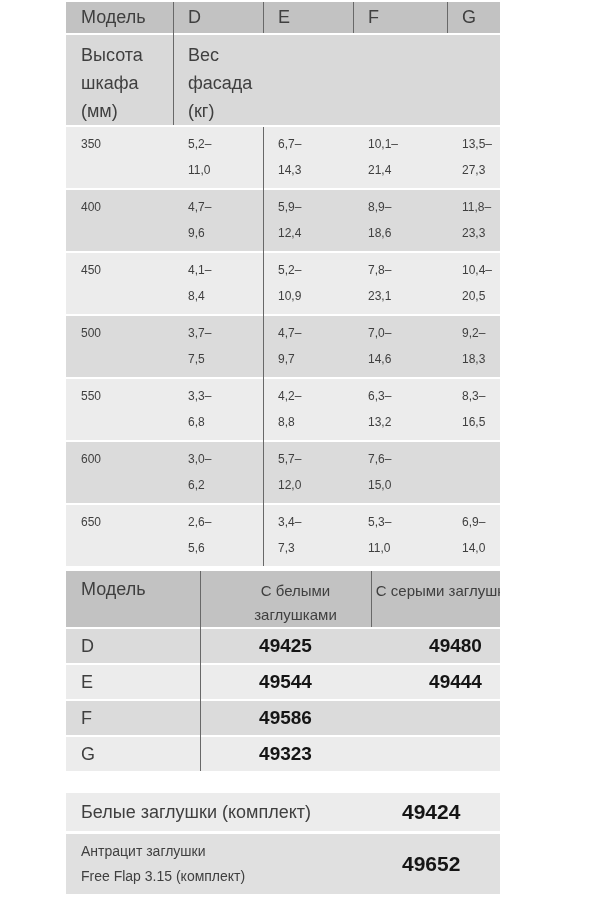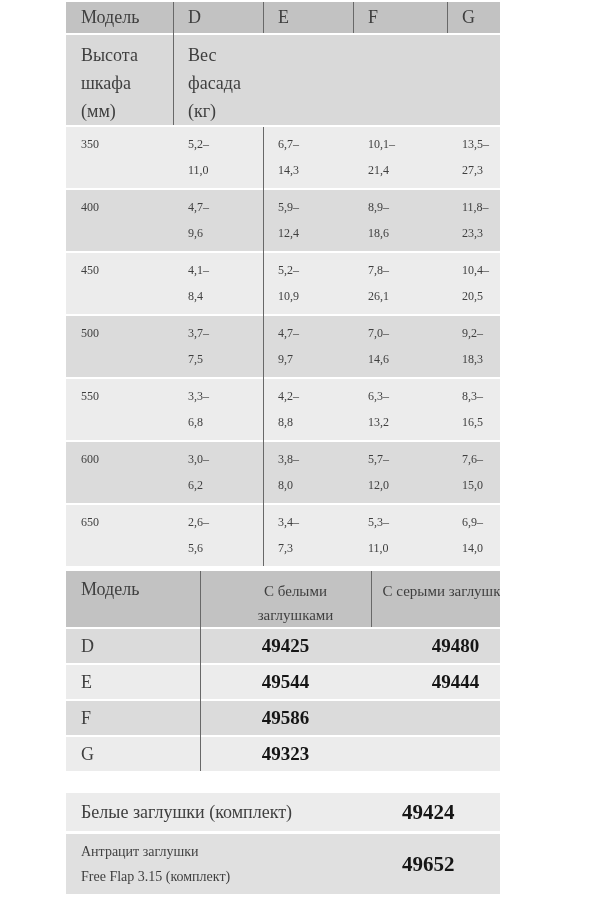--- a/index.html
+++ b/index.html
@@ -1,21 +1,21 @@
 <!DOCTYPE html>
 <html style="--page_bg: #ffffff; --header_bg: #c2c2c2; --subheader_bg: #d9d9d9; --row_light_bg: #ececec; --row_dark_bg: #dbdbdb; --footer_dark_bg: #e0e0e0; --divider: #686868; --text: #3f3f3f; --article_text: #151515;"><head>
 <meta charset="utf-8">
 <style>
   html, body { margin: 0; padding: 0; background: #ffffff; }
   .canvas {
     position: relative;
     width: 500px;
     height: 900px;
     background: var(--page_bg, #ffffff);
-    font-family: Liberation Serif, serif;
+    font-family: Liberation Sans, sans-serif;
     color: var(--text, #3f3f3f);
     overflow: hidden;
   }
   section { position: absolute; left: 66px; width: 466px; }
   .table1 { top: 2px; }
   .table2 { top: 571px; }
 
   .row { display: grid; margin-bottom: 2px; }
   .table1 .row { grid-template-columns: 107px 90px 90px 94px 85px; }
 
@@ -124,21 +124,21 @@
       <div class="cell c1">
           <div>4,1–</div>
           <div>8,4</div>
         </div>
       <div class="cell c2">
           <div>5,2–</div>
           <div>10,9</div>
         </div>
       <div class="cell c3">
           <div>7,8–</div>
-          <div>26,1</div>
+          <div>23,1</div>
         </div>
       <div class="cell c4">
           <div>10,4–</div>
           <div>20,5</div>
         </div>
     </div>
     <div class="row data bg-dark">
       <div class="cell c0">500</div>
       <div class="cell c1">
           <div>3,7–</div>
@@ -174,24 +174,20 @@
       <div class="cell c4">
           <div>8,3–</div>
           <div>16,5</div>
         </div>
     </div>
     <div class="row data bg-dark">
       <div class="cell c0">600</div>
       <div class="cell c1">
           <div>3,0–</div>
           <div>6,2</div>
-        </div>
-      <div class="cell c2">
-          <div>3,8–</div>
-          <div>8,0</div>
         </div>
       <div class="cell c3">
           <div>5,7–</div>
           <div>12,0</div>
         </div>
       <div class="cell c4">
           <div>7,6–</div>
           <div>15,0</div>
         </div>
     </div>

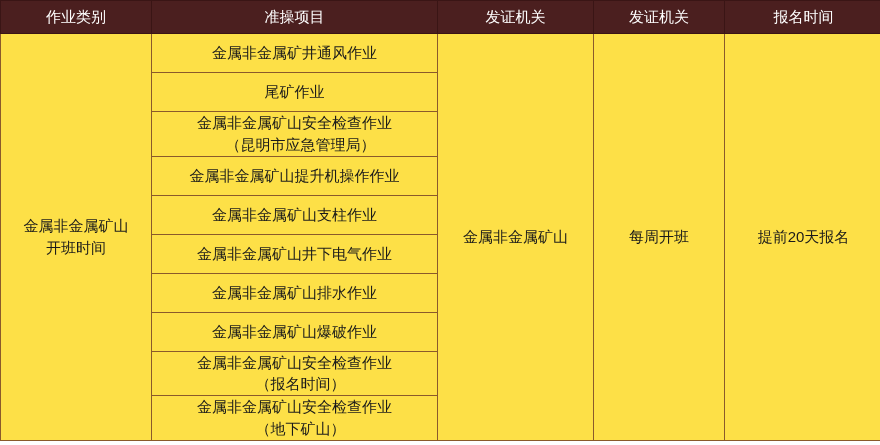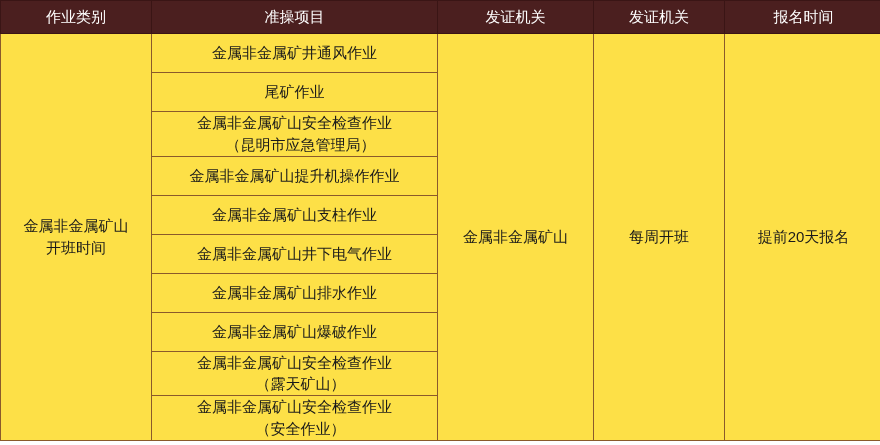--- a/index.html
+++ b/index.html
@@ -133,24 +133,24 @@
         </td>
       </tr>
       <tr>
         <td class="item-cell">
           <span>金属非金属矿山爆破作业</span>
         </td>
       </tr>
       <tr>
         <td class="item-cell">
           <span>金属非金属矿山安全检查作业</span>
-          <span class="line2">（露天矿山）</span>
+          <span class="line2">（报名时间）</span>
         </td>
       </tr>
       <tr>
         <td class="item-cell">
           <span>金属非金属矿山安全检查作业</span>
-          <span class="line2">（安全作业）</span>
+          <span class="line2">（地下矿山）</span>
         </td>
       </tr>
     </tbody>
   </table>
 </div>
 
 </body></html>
+++++
◆ ASSIGNMENT ◆
Output all the data, exactly, without images.

◆ EXERCISE RESULT ◆
--- a/index.html
+++ b/index.html
@@ -1,21 +1,21 @@
 <!DOCTYPE html>
 <html style="--page_bg: #ffffff; --header_bg: #c2c2c2; --subheader_bg: #d9d9d9; --row_light_bg: #ececec; --row_dark_bg: #dbdbdb; --footer_dark_bg: #e0e0e0; --divider: #686868; --text: #3f3f3f; --article_text: #151515;"><head>
 <meta charset="utf-8">
 <style>
   html, body { margin: 0; padding: 0; background: #ffffff; }
   .canvas {
     position: relative;
     width: 500px;
     height: 900px;
     background: var(--page_bg, #ffffff);
-    font-family: Liberation Serif, serif;
+    font-family: Liberation Sans, sans-serif;
     color: var(--text, #3f3f3f);
     overflow: hidden;
   }
   section { position: absolute; left: 66px; width: 466px; }
   .table1 { top: 2px; }
   .table2 { top: 571px; }
 
   .row { display: grid; margin-bottom: 2px; }
   .table1 .row { grid-template-columns: 107px 90px 90px 94px 85px; }
 
@@ -124,21 +124,21 @@
       <div class="cell c1">
           <div>4,1–</div>
           <div>8,4</div>
         </div>
       <div class="cell c2">
           <div>5,2–</div>
           <div>10,9</div>
         </div>
       <div class="cell c3">
           <div>7,8–</div>
-          <div>26,1</div>
+          <div>23,1</div>
         </div>
       <div class="cell c4">
           <div>10,4–</div>
           <div>20,5</div>
         </div>
     </div>
     <div class="row data bg-dark">
       <div class="cell c0">500</div>
       <div class="cell c1">
           <div>3,7–</div>
@@ -174,24 +174,20 @@
       <div class="cell c4">
           <div>8,3–</div>
           <div>16,5</div>
         </div>
     </div>
     <div class="row data bg-dark">
       <div class="cell c0">600</div>
       <div class="cell c1">
           <div>3,0–</div>
           <div>6,2</div>
-        </div>
-      <div class="cell c2">
-          <div>3,8–</div>
-          <div>8,0</div>
         </div>
       <div class="cell c3">
           <div>5,7–</div>
           <div>12,0</div>
         </div>
       <div class="cell c4">
           <div>7,6–</div>
           <div>15,0</div>
         </div>
     </div>

--- a/index.html
+++ b/index.html
@@ -133,24 +133,24 @@
         </td>
       </tr>
       <tr>
         <td class="item-cell">
           <span>金属非金属矿山爆破作业</span>
         </td>
       </tr>
       <tr>
         <td class="item-cell">
           <span>金属非金属矿山安全检查作业</span>
-          <span class="line2">（露天矿山）</span>
+          <span class="line2">（报名时间）</span>
         </td>
       </tr>
       <tr>
         <td class="item-cell">
           <span>金属非金属矿山安全检查作业</span>
-          <span class="line2">（安全作业）</span>
+          <span class="line2">（地下矿山）</span>
         </td>
       </tr>
     </tbody>
   </table>
 </div>
 
 </body></html>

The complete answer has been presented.